A: The Independent Study process is designed to separately study projects that are not expected to impact other project’s interconnection facilities or electric networks. In contrast, projects in the current generation interconnection study queues (CAISO Generation Queue for transmission interconnections and PG&E’s WDT Queue for distribution interconnections) are commonly impacted by other generation interconnection projects in the queues. The screening criteria for the independent studies can be found in greater detail in the following documents:

Transmission Interconnections:

Independent Study Screening Criteria for Transmission Interconnections (CAISO) can be reviewed under Section 4.1 of the CAISO’s Appendix Y GIP For Interconnection Requests Generator Interconnection Procedures (GIP):

Distribution Interconnections:

Independent Study Screening Criteria for PG&E territory Distribution Interconnections can be reviewed under Section 3 of PG&E’s Wholesale Distribution Tariff, Attachment I:Generator Interconnection Procedures (GIP): In addition, Interconnection Customers can view the Independent Study Roadmap that details the Electrical Independence Test for distribution interconnections.

Q: Please give complete examples of Independent Study Process interconnections.

A: A simple example would be either a distribution or transmission interconnection proposal that is interconnecting into a segment of the electric system that has no known electrical equipment impacts that are related to other generation interconnection projects in the current study queues. Please note that for transmission interconnections, the Commercial Operation Date screen must also be met to qualify for the Independent Study Process.

Q: What areas have sufficient capacity?

A: Sufficient capacity can be determined for each area by the network proxy cost amounts for the various levels of potential generation. If the transmission proxy cost is zero then the area has capacity up to the maximum generation amount for that level.

Q: What areas are capacity-constrained?

A: Constrained areas are identified by the proxy costs associated with the interconnection levels determined by MWs. If the transmission proxy cost for that level is nonzero then the area is constrained and would trigger a transmission upgrade.
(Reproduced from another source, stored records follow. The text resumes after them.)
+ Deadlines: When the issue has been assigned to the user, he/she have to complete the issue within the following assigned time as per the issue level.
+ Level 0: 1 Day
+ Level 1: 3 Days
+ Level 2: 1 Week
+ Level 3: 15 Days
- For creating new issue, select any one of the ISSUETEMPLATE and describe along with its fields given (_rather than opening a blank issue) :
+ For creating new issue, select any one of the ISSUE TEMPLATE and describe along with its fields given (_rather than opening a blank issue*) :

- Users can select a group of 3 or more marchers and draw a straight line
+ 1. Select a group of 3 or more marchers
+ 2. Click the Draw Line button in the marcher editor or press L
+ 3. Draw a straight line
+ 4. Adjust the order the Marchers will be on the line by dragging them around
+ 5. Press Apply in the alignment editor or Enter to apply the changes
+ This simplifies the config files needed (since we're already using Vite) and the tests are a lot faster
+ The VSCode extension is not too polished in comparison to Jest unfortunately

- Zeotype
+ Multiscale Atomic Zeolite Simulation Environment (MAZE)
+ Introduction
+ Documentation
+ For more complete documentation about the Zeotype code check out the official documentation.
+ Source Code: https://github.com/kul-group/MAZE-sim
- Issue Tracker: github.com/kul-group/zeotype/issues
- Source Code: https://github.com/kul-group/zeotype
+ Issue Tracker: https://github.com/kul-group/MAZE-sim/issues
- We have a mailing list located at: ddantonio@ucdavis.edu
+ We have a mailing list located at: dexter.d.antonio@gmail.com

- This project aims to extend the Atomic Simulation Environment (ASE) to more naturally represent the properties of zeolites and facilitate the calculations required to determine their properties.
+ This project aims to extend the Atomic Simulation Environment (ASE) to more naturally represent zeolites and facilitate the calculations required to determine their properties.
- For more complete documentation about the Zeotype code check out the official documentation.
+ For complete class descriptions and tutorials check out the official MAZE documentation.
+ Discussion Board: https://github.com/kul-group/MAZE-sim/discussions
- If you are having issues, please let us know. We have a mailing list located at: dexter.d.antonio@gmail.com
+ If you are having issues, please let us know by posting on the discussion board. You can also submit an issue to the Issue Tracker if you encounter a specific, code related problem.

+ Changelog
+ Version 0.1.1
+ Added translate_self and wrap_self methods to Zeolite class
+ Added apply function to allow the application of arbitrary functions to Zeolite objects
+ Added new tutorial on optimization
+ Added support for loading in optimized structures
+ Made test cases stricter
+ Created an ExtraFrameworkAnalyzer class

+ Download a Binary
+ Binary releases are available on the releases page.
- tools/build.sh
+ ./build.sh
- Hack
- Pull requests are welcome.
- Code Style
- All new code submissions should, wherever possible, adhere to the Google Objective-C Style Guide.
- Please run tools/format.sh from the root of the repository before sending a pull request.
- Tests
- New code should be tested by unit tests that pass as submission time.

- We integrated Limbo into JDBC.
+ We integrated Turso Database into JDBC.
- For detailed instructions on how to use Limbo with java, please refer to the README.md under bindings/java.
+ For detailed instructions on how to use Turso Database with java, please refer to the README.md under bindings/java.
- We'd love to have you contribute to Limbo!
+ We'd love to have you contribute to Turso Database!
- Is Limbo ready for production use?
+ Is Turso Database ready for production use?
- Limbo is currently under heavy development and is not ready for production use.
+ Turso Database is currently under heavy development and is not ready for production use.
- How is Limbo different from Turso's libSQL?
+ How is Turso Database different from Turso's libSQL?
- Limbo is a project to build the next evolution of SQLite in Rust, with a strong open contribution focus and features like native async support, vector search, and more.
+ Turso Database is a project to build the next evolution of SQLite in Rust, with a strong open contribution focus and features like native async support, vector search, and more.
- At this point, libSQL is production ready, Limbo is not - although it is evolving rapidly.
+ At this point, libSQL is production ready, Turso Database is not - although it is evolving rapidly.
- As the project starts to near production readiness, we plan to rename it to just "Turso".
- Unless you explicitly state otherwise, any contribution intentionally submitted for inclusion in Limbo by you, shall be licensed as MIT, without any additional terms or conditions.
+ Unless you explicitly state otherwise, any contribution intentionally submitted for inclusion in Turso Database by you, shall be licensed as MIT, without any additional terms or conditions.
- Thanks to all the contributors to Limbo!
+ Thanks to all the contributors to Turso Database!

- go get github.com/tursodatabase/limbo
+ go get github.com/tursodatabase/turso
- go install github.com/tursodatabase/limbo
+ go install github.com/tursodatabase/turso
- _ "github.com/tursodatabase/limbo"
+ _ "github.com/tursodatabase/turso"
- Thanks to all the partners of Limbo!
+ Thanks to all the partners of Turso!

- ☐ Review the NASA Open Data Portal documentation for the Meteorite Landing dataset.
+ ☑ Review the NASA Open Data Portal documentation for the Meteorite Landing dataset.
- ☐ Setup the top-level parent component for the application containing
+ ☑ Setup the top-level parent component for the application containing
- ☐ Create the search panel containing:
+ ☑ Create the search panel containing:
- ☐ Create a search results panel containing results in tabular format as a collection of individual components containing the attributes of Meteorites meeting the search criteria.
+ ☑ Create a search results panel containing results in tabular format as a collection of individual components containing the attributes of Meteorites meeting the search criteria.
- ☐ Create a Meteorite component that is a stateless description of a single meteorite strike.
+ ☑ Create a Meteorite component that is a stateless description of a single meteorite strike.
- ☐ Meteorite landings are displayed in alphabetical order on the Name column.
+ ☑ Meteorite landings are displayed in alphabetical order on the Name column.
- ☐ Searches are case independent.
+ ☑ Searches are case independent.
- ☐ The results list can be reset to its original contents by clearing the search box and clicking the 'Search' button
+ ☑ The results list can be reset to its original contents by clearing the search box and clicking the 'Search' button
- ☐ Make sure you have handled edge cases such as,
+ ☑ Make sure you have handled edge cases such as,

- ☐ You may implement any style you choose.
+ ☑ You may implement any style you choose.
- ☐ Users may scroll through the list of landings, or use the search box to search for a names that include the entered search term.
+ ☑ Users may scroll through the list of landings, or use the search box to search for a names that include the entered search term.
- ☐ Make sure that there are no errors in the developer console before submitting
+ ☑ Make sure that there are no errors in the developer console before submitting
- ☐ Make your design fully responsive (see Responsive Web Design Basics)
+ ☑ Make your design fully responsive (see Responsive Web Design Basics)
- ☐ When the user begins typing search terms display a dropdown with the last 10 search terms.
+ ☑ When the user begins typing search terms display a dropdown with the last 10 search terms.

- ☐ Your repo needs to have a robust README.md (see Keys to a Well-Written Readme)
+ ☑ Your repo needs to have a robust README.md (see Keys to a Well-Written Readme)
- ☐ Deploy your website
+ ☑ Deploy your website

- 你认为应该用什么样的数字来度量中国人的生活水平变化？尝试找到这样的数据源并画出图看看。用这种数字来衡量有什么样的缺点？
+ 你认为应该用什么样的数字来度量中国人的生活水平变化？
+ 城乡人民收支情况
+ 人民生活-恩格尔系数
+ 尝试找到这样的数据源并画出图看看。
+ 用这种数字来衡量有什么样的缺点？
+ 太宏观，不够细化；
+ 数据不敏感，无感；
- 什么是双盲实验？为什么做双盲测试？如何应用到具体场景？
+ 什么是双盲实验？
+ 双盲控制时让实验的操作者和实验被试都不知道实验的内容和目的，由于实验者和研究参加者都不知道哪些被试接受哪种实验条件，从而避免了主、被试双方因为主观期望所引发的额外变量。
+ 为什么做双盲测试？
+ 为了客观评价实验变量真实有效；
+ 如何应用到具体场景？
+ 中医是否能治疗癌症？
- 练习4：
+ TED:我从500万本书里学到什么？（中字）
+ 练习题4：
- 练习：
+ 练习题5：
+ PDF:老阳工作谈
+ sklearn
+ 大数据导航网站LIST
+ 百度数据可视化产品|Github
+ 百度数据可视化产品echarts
Q: What if our project is connected on a transmission line connecting two substations in the TRCR, what are our options for choosing a proxy transmission cost? Do we pick one substation over the other? Do we pick the closer substation? or do we do it on a pro-rata basis?

A: TRCRs are used for the purpose of evaluating offers. A single transmission cluster should be selected based on the nearest substation. Since the TRCRs are clusters, it is possible that both substations will fall within the same cluster.

A transmission cluster is not the same as the interconnection point. The interconnection points could be identified in the CAISO scoping meeting, CAISO Phase I, or CAISO Phase II studies.

Q: Is there a requirement for TRCR?

A: TRCR is a proxy estimate of the potential transmission costs used for bid evaluation. The selection of a substation cluster from the TRCR map is needed for this determination. If there is a more accurate estimate of network upgrades from a CAISO study, PG&E will consider those costs.